(DATA)
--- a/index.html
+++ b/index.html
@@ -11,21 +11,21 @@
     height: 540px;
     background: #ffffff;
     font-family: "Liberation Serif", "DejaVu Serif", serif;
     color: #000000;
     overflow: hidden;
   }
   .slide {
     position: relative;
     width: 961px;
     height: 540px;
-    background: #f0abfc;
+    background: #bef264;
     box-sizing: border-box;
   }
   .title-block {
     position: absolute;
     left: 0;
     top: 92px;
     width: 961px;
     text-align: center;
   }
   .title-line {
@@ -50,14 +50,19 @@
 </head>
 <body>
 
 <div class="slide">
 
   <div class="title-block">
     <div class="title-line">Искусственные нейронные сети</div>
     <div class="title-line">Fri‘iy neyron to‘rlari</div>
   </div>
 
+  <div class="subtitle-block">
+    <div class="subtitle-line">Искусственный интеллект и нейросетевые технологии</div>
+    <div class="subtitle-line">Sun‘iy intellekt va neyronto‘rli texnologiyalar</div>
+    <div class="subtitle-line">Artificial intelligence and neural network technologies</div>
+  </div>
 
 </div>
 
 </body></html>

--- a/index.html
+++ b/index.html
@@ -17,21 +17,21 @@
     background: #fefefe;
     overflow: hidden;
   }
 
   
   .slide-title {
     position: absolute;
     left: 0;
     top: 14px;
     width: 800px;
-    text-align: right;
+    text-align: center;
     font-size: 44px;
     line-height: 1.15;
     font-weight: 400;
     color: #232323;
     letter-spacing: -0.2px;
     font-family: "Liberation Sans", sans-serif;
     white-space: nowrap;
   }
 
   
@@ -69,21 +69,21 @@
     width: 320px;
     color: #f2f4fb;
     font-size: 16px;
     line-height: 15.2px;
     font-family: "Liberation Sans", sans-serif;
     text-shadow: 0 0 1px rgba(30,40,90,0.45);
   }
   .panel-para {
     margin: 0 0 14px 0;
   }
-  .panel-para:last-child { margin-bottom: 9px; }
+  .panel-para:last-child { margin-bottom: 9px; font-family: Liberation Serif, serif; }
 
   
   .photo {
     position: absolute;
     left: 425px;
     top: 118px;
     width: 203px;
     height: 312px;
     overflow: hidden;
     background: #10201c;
(End DATA)
(DATA)
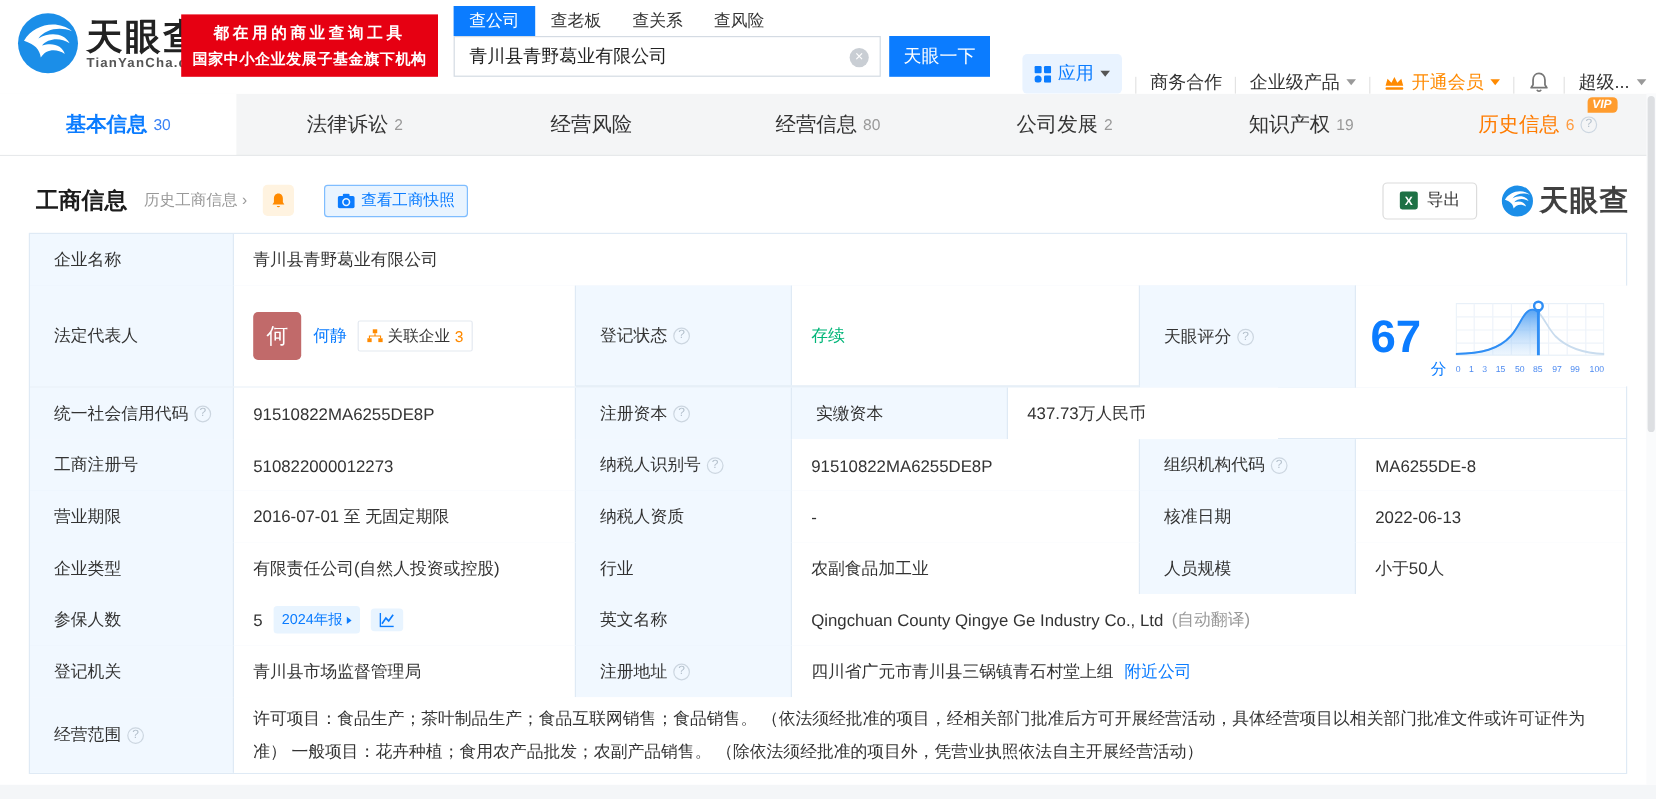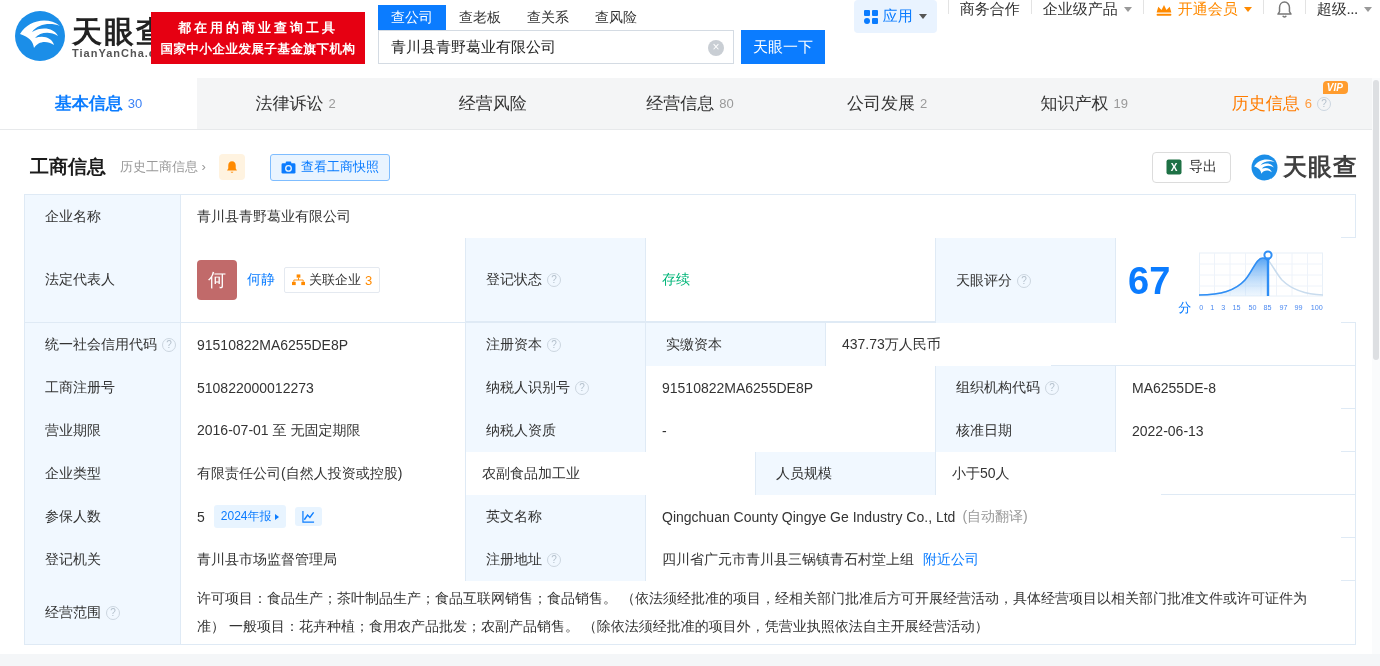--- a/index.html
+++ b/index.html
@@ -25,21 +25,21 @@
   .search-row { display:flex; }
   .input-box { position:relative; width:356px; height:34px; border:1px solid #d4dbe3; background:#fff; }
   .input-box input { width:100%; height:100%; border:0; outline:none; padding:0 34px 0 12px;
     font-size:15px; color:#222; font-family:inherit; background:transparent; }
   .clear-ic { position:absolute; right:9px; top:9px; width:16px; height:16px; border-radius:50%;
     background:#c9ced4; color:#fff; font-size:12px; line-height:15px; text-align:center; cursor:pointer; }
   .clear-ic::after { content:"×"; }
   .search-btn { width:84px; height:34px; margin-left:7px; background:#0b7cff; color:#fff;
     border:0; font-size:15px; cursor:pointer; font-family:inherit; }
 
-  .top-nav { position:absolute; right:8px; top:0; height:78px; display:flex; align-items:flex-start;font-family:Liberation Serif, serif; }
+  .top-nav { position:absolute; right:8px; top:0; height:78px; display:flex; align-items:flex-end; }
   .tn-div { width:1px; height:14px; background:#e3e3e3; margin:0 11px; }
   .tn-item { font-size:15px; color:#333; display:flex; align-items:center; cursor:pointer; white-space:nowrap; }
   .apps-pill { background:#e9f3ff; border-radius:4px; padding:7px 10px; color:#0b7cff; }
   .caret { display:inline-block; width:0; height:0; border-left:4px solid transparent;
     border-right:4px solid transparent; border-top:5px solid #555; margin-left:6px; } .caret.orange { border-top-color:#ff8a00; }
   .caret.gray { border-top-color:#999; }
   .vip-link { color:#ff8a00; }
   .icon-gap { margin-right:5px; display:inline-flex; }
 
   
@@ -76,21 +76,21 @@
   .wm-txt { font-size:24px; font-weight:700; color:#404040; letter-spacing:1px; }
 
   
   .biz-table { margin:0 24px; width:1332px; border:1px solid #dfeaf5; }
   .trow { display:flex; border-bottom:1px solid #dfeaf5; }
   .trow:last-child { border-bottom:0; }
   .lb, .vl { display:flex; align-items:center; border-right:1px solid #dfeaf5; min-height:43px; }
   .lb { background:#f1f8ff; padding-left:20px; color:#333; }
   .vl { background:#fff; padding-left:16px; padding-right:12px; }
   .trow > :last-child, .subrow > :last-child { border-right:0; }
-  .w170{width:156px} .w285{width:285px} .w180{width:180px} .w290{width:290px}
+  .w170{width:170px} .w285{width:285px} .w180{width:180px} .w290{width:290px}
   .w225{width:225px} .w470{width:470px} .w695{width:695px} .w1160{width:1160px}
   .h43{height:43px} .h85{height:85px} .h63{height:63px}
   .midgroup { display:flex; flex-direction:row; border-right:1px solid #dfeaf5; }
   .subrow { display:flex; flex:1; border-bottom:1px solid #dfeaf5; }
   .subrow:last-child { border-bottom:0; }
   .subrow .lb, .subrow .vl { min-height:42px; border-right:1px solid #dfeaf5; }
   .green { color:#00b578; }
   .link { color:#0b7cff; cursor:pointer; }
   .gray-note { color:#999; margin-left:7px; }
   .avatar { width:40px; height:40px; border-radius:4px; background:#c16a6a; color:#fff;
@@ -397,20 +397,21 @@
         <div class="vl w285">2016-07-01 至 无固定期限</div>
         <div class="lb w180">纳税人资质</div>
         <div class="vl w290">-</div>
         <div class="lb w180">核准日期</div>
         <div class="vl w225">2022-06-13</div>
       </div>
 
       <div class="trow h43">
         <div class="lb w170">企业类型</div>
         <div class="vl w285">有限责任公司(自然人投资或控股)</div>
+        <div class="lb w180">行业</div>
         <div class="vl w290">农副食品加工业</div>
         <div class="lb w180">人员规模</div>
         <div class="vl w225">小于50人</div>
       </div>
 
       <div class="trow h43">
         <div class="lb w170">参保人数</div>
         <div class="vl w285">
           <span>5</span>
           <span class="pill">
(End DATA)
> _HOW TO COMPLETE THIS TASK_
Starting at the line above that contains "34px 0 12px;", write out each line exactly until the line that contains "border-left:4px solid transparent;" has been written, and stop there.

> _RESPONSE TO THIS EXERCISE_
   .input-box input { width:100%; height:100%; border:0; outline:none; padding:0 34px 0 12px;
     font-size:15px; color:#222; font-family:inherit; background:transparent; }
   .clear-ic { position:absolute; right:9px; top:9px; width:16px; height:16px; border-radius:50%;
     background:#c9ced4; color:#fff; font-size:12px; line-height:15px; text-align:center; cursor:pointer; }
   .clear-ic::after { content:"×"; }
   .search-btn { width:84px; height:34px; margin-left:7px; background:#0b7cff; color:#fff;
     border:0; font-size:15px; cursor:pointer; font-family:inherit; }
 
-  .top-nav { position:absolute; right:8px; top:0; height:78px; display:flex; align-items:flex-start;font-family:Liberation Serif, serif; }
+  .top-nav { position:absolute; right:8px; top:0; height:78px; display:flex; align-items:flex-end; }
   .tn-div { width:1px; height:14px; background:#e3e3e3; margin:0 11px; }
   .tn-item { font-size:15px; color:#333; display:flex; align-items:center; cursor:pointer; white-space:nowrap; }
   .apps-pill { background:#e9f3ff; border-radius:4px; padding:7px 10px; color:#0b7cff; }
   .caret { display:inline-block; width:0; height:0; border-left:4px solid transparent;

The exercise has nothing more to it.